I've just watched yesterday the new film with Adrian Brody, The Brutalist, wonderful movie, which is about the hubris syndrome, actually.
And so it would stand to reason that the hubris syndrome, such as it it's not a clinical entity it's just another name, it stands to reason that this kind of complex of behaviors and traits and cognitions and emotions, this reactive complex, it's a form ofance, it stands to reason that it would characterize people who are in the public eye, most notably perhaps politicians.
In his research, Owen had the help of Jonathan Davidson, psychiatrist and a professor at Duke University in the United States.
They created psychological profiles of several former leaders of the United States and the United Kingdom and analyzed them.
And they asked the basic question, who among these leaders exhibited the hubris syndrome?
What they've concluded is, was that several of these leaders, at the time, George W. Bush, Margaret Thatcher, Tony Blair, among others, I think they should have included Winston Churchill, definitely.
They concluded that these people suffered from this disorder, since they showed evidence signs of arrogance in their personality.
But limiting the sample to politicians would be wrong.

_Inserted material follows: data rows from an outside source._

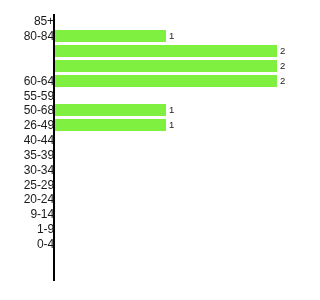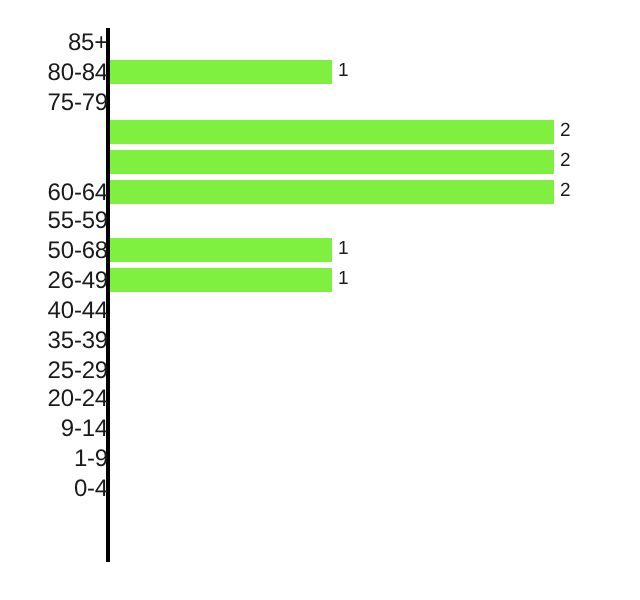--- a/index.html
+++ b/index.html
@@ -95,10 +95,6 @@
         </div>
       </div>
       <div class="band">
-        <div class="tick-label">75-79</div>
-        <div class="bar-wrap empty"></div>
-      </div>
-      <div class="band">
         <div class="bar-wrap">
           <div class="bar" style="width: 222px; background: rgb(128, 240, 64);"></div>
           <span class="bar-value">2</span>

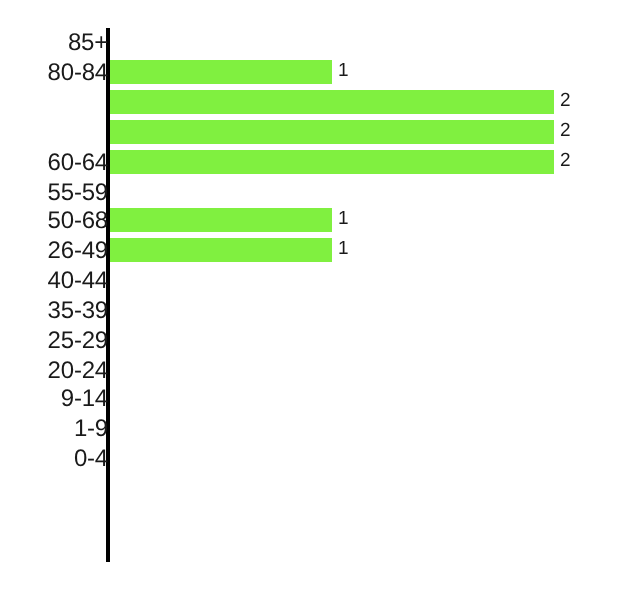--- a/index.html
+++ b/index.html
@@ -140,6 +140,10 @@
         <div class="bar-wrap empty"></div>
       </div>
       <div class="band">
+        <div class="tick-label">30-34</div>
+        <div class="bar-wrap empty"></div>
+      </div>
+      <div class="band">
         <div class="tick-label">25-29</div>
         <div class="bar-wrap empty"></div>
       </div>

The same behaviors emerge among military personnel, businessmen, show business and media figures in the entertainment field, and so.
Historically, this type of behavior is closely linked both to power and to exposure.
And the focus should always be on people who combine the two.
They have some kind of leverage over other people or society at large, and they are exposed to the public eye, to the public gaze. They're constantly on display, rendering themselves more and more exhibitionistic and ostentatious, powerful groups in society, such as the military, religious figures, businessmen, company executives, and the list is long.
Even, for example, surgeons, medical doctors, and so on so forth, there have been studies that demonstrated that the preponderance or prevalence of psychopathy among chief executive offices of major companies and surgeons is very high or higher than the general population, about five times higher.
Now we cannot ignore the role of technology in all this.
The political class continues to be a great point of reference, of course, and good examples can be found among other spheres of human activities, such as business, or very rich people, people with multi-million or multi-billion dollar fortunes, whether inherited or made, and the role of inheritance is much neglected as Thomas Piketty has taught us.
But it seems that all of us are becoming mini-celebrities. All of us are gaining access. All of us are getting exposed. All of us are developing a modicum of power through narrow casting.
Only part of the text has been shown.